More old & new lies about COVID-19 vaccines preventing infection
Our last entry was about early claims (from politicians, medical experts, and even indications from Pfizer/Pfizer employees, aided by mainstream news outlets) of COVID-19 vaccines preventing transmission, contrasted with a recent viral interaction between a Dutch politician and a Pfizer employee admitting that “Pfizer did not know whether its COVID-19 vaccine prevented transmission of the virus before it entered the market in December 2020”. As is to be expected, mainstream news sources and fact checkers were not pleased with this development so countered with the claim that those disseminating the above are misleading readers and that Pfizer never claimed that its initial trial looked into the vaccine’s effect on transmission (see AP, Reuters, FactCheck.org). As such, for today’s entry we have more examples of grand claims about the vaccine’s effect on transmission.

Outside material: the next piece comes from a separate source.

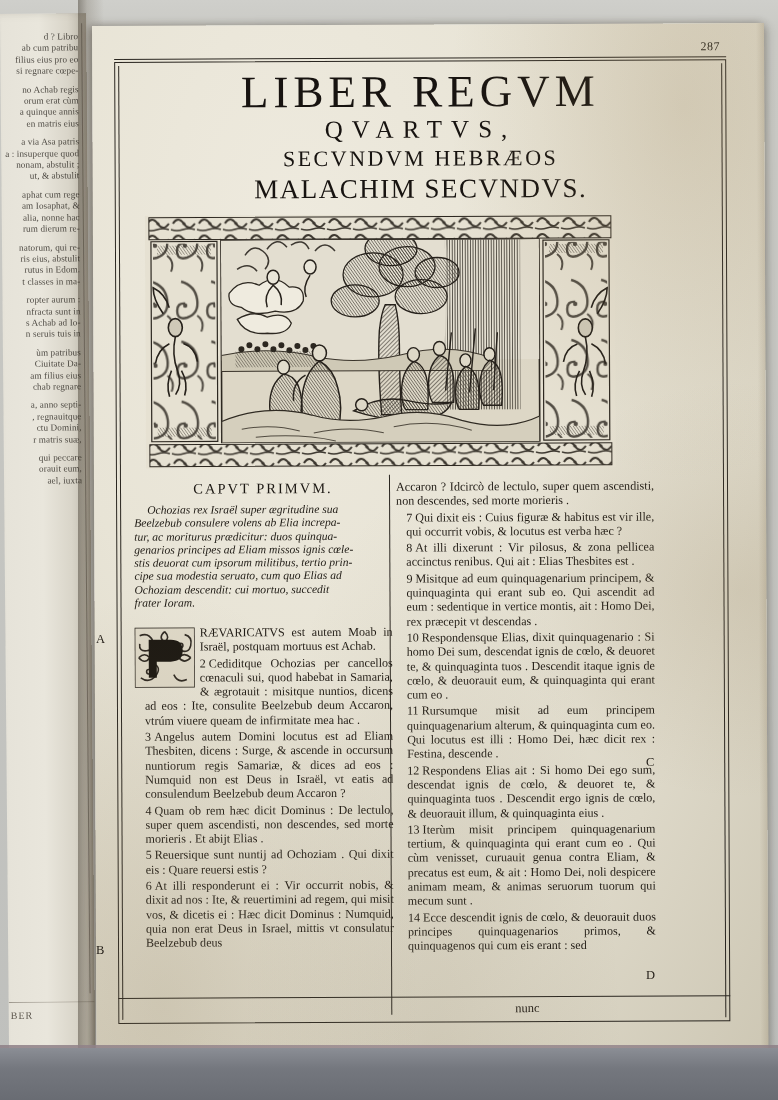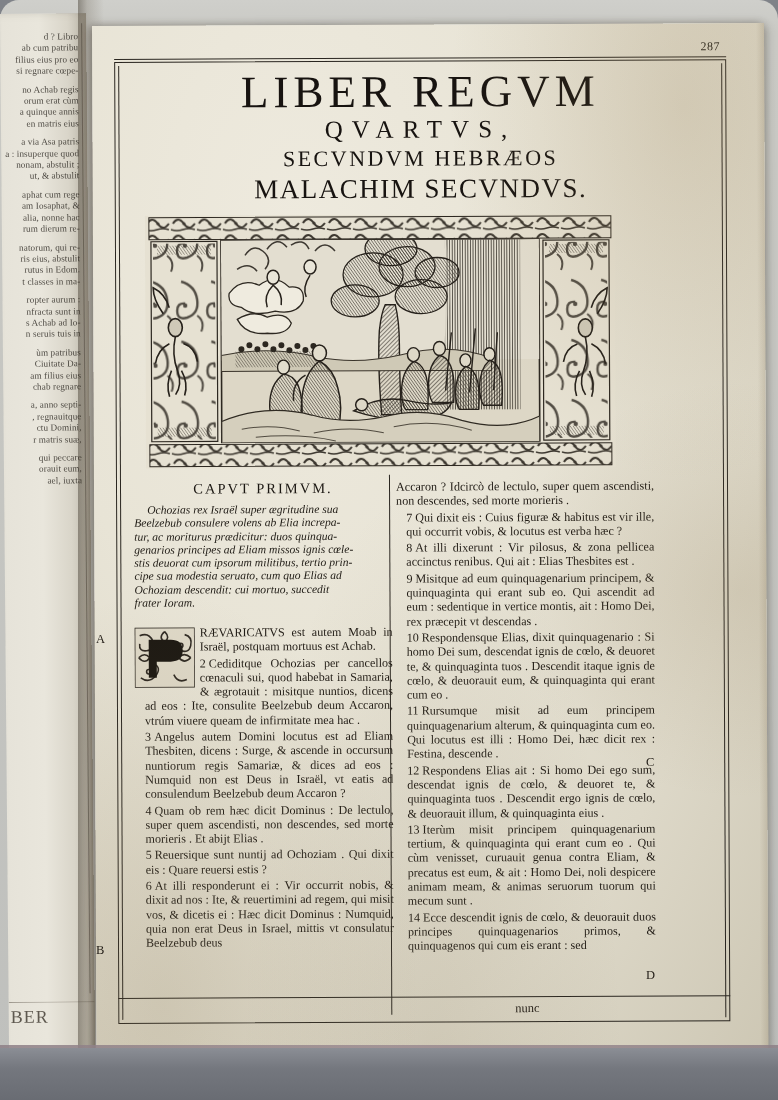"d ? Libro" #photo { border-radius: 19px -> none }
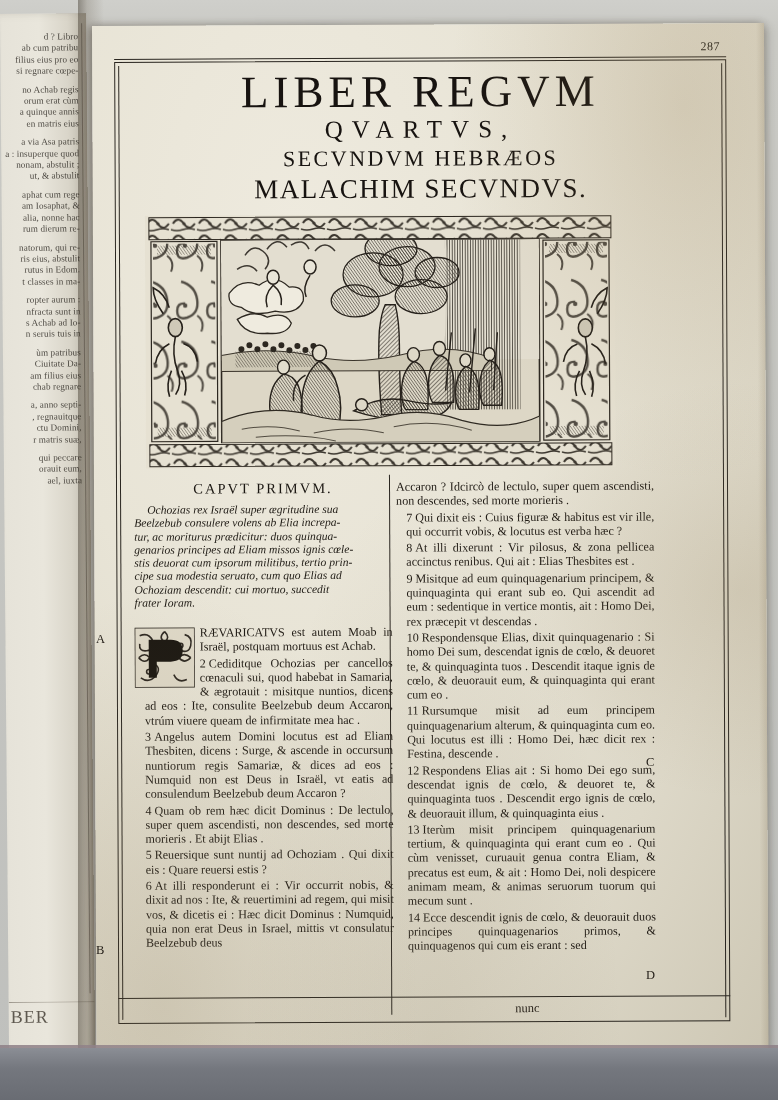"BER" #verso-foot { bottom: 26px -> 33px; font-size: 18px -> 10px }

That Pfizer did not claim this about their trial may be technically true, but Pfizer and its CEO did make suggestive comments. Pfizer stated in January 2021: “The ability to vaccinate at speed to gain herd immunity and stop transmission is our highest priority.” Source. In June 2021, Pfizer CEO Alert Bourla stated: “Although data shows that severe #COVID19 is rare in children, widespread vaccination is a critical tool to help stop transmission.” Source. And health experts and politicians did make direct grand claims about the vaccines being able to stop the spread. CDC director Rochelle Walensky stated: “vaccinated people do not carry the virus, don’t get sick… it’s not just in the clinical trials, it’s also in real-world data”. Source. President Biden again indicated just this year that “the vaccine can stop the spread”. Source. As our final example, in August 2021 the then New South Wales (the most populous state in Australia) Premier Gladys Berejiklian stated: “get your hands on any vaccine you can. Keep yourself (and) your loved ones safe. It’s also doing a community service by helping stop the spread and keeping people out of hospital”. Source.
Okay then.
Note: Whether the vaccines were supposed to stop the spread, reduce the spread, or just reduce symptom severity, may now be somewhat of a moot point; you may be interested in the increasing evidence of negative effectiveness, that is, evidence that suggests COVID-19 vaccines, within months, actually make it more likely that vaccinees will get and even die from COVID-19.
Note: As in our previous entry, some questions you may like to ask. If the vaccines don’t prevent the spread of COVID-19, or even lower it, and even increase it, why have vaccine mandates? Why force it on those at little to no risk of COVID-19? Why discriminate against those who wished to wait and see? Why even allow the vaccines to be made available? When do the lawsuits start?